Brenno Augusto Spinelli Martins
ACORDO
Não me olhe
Com esse olhar de cobre.
Não me cobre
Me cobre
Estou com frio
Vazio
Vadio
Amargo
Amanhã te pago
Te juro
Com juro
Amanhã me acorde
A manhã me acorda
― D’accord?
Brenno Augusto Spinelli Martins
NÓS
Quem somos nós?
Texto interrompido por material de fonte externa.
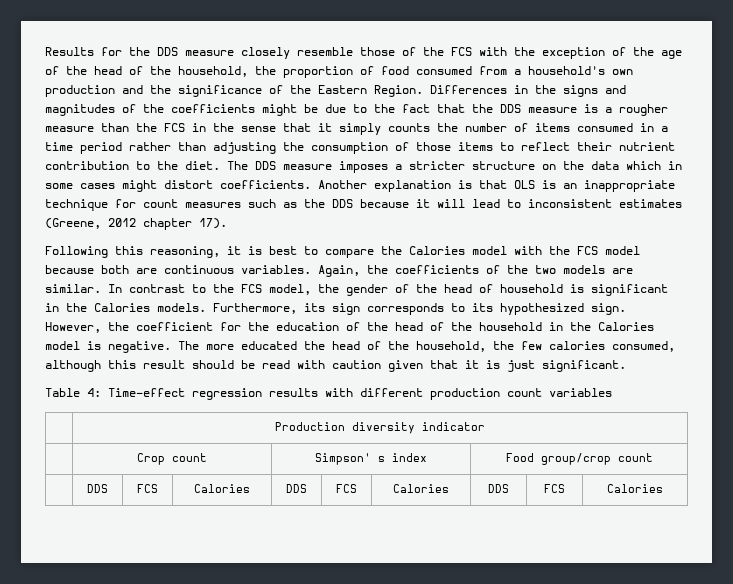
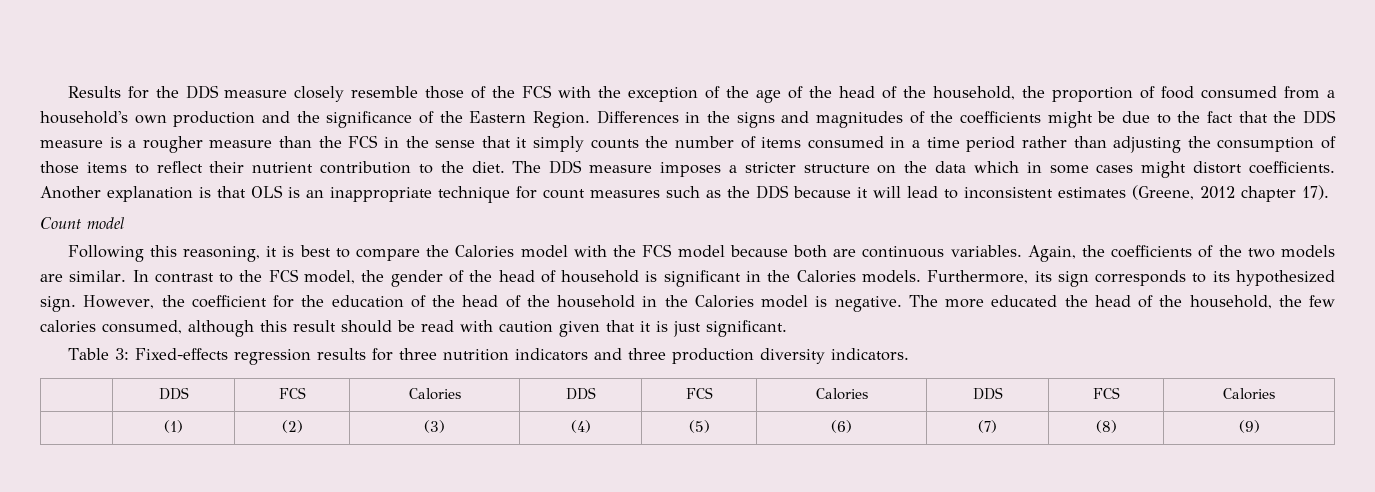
+ Count model
- Table 4: Time-effect regression results with different production count variables
- | Production diversity indicator
- | Crop count | Simpson' s index | Food group/crop count
+ Table 3: Fixed-effects regression results for three nutrition indicators and three production diversity indicators.
+ | (1) | (2) | (3) | (4) | (5) | (6) | (7) | (8) | (9)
Somos nós…
nós que nós mesmos nos demos
e a nossa missão na vida
é que os nós, nós desatemos.
Nostradamus, nos antanhos,
nem de leve suspeitava
que o mundo um dia acabava…
mas acabava em nós.
Nó cego, em pingo d’água,
nó em fumaça, sem pontas,
nó marinheiro, carioca,
nó careca, nó de trança.
Nó da madeira, barreira
para o artesão competente;
nódoa de bananeira
mancha a camisa da gente.
Nó de tripa, nó no peito,
no nosocômio está cheio!
Nostalgia, entretanto,
é nó que nunca é desfeito.
Nó na garganta, nem tanto,
é um nó na emoção,
pela palavra não dita,
escondida no porão.
E quando chegam as dores
dos nós arrebatadores,
puxam-se as pontas a esmo,
pede-se ajuda em vão…
Quem são os desatadores
desses nós?
— Somos nós mesmos !
… ele respondeu
Brenno Augusto Spinelli Martins
Beijo o mesmo mar que te lambe agora
Abraço o mesmo sol que te acaricia a pele
Sinto o teu perfume no mesmo vento que te arrepia nesse instante
Aspiro o mesmo ar de maresia que expiras nesse momento
Me aconchego no mesmo coração que te envolve agora
Estremeço do mesmo amor que agora te estremece
Sinto na língua o sabor agridoce da mesma saudade que tu sentes agora
(Mesmo que eu mande mensagens
em garrafas de náufrago
de todas as ilhas desertas
que eu aportar
não conseguirei esvaziar
meu coração da agitada saudade
que dele transborda
do secreto amor
que dele aflora
da suave ternura
nele impregnada)
Brenno, pasmo com as belezas serranas
Claudia, beleza serrana que pasma o Brenno
A graça e a beleza de Luiza, que também pasmam
Quando conheci Brenno, em priscas eras, ele criava galinhas no quintal da casa de sua irmã, Regina Célia.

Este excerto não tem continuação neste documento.